> _Records from a collection_
::::

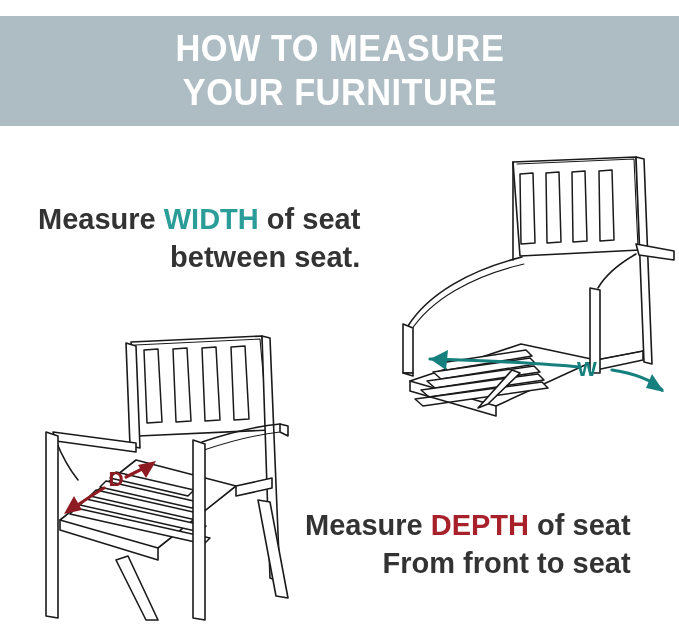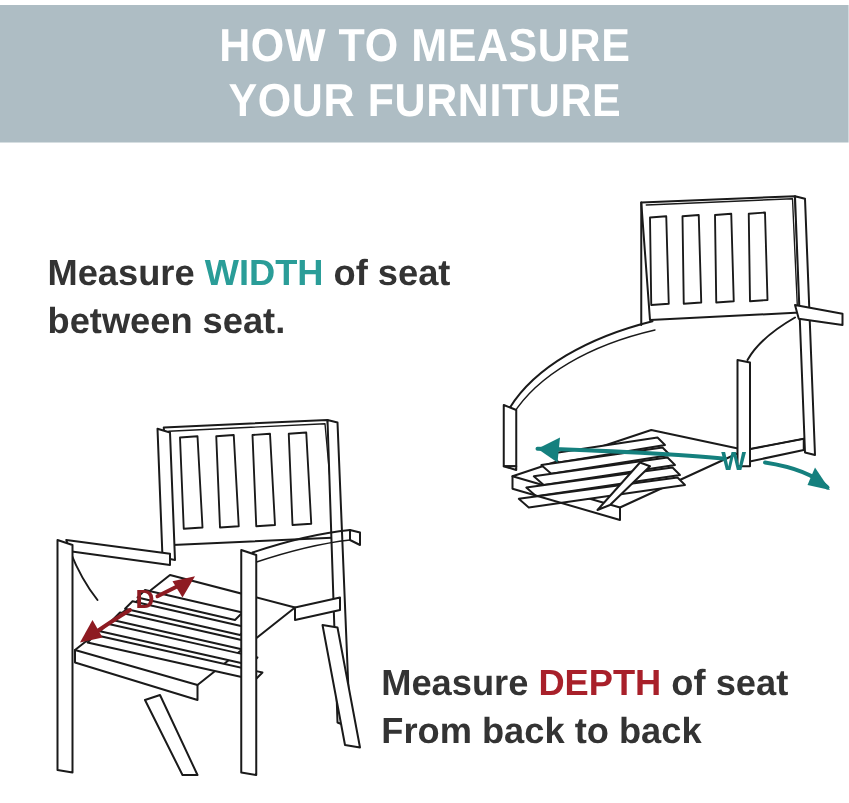--- a/index.html
+++ b/index.html
@@ -20,7 +20,7 @@
   #header-band {
     position: absolute;
     left: 0;
-    top: 4px;
+    top: 16px;
     width: 679px;
     height: 110px;
     background: #aebdc4;

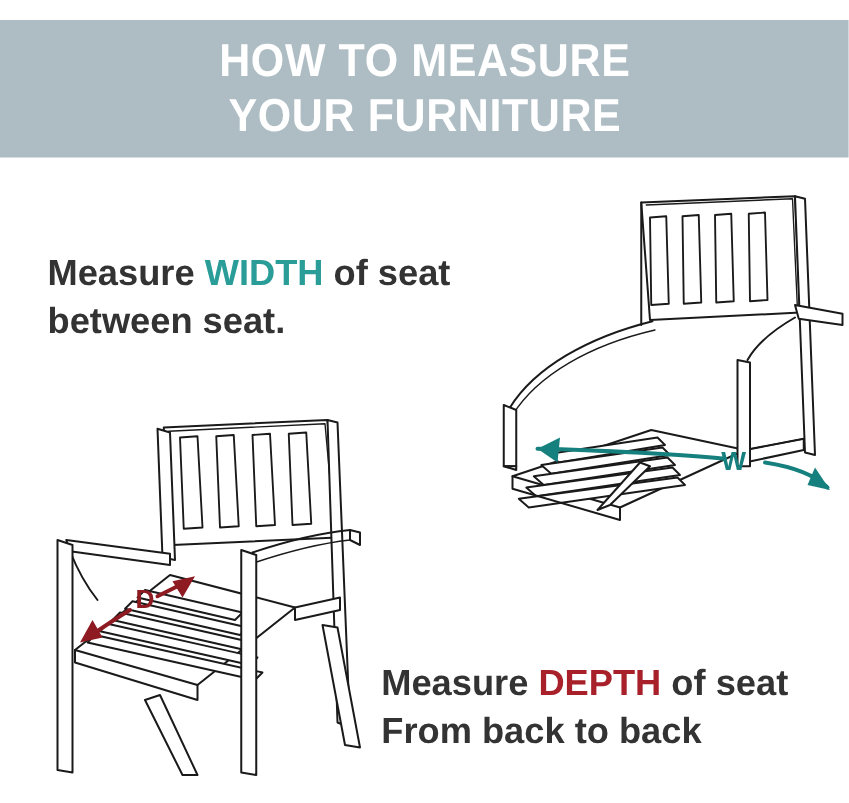--- a/index.html
+++ b/index.html
@@ -50,6 +50,7 @@
     line-height: 38px;
     color: #333333;
     white-space: nowrap;
+    text-align: right;
   }
   #caption-width  { left: 38px;  top: 200px; }
   #caption-depth  { left: 305px; top: 506px; margin-top: 22px; }

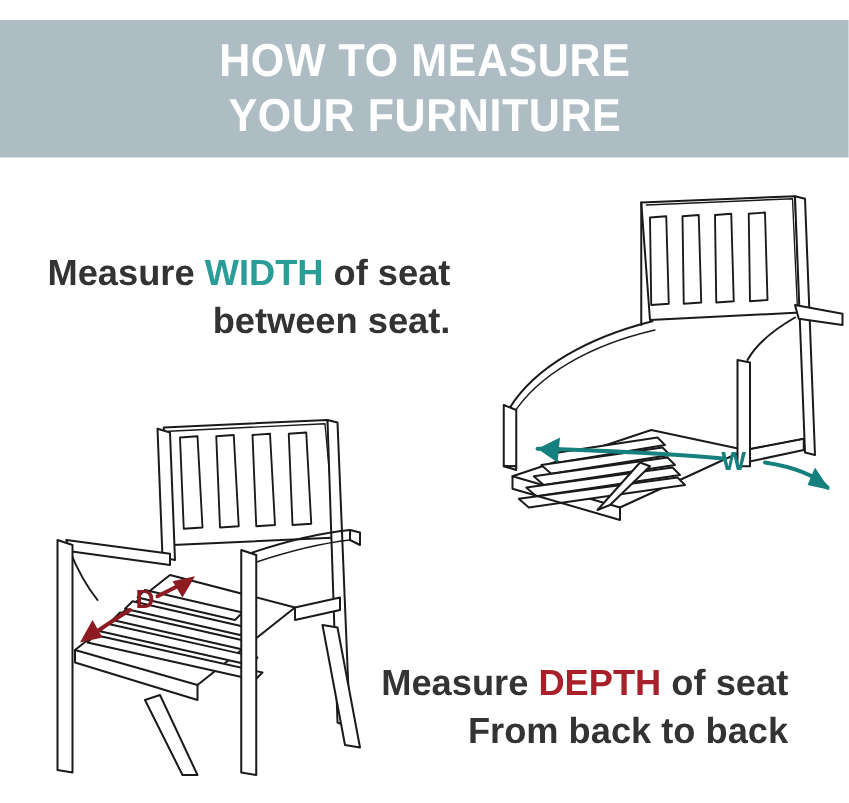--- a/index.html
+++ b/index.html
@@ -53,7 +53,7 @@
     text-align: right;
   }
   #caption-width  { left: 38px;  top: 200px; }
-  #caption-depth  { left: 305px; top: 506px; margin-top: 22px; }
+  #caption-depth  { left: 305px; top: 506px; }
   .kw-width { color: #2a9d98; }
   .kw-depth { color: #a8202a; }
 

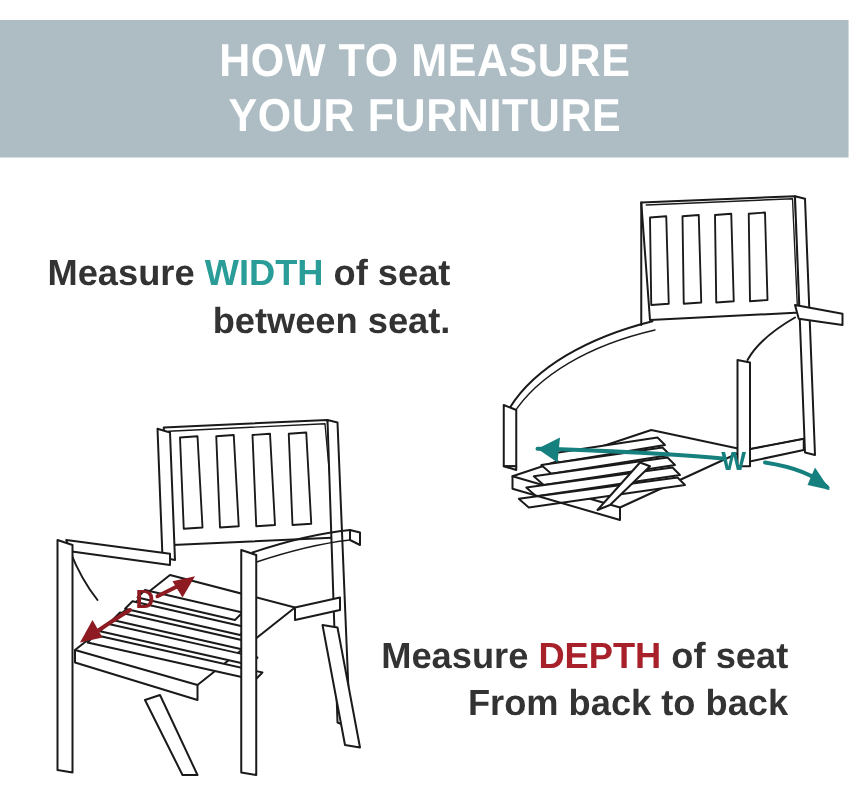--- a/index.html
+++ b/index.html
@@ -133,7 +133,7 @@
 
 <div class="caption" id="caption-depth">
   <div><span>Measure </span><span class="kw-depth">DEPTH</span><span> of seat</span></div>
-  <div>From back to back</div>
+  <div>From front to seat</div>
 </div>
 
 <svg class="chair-svg" id="chair-top-right" width="279" height="235" viewBox="0 0 279 235">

::::

> _Problem requirements_
The job here is to write out the records exactly, pictures excluded.

> _Response to this exercise_
--- a/index.html
+++ b/index.html
@@ -20,7 +20,7 @@
   #header-band {
     position: absolute;
     left: 0;
-    top: 4px;
+    top: 16px;
     width: 679px;
     height: 110px;
     background: #aebdc4;

--- a/index.html
+++ b/index.html
@@ -50,6 +50,7 @@
     line-height: 38px;
     color: #333333;
     white-space: nowrap;
+    text-align: right;
   }
   #caption-width  { left: 38px;  top: 200px; }
   #caption-depth  { left: 305px; top: 506px; margin-top: 22px; }

--- a/index.html
+++ b/index.html
@@ -53,7 +53,7 @@
     text-align: right;
   }
   #caption-width  { left: 38px;  top: 200px; }
-  #caption-depth  { left: 305px; top: 506px; margin-top: 22px; }
+  #caption-depth  { left: 305px; top: 506px; }
   .kw-width { color: #2a9d98; }
   .kw-depth { color: #a8202a; }
 

--- a/index.html
+++ b/index.html
@@ -133,7 +133,7 @@
 
 <div class="caption" id="caption-depth">
   <div><span>Measure </span><span class="kw-depth">DEPTH</span><span> of seat</span></div>
-  <div>From back to back</div>
+  <div>From front to seat</div>
 </div>
 
 <svg class="chair-svg" id="chair-top-right" width="279" height="235" viewBox="0 0 279 235">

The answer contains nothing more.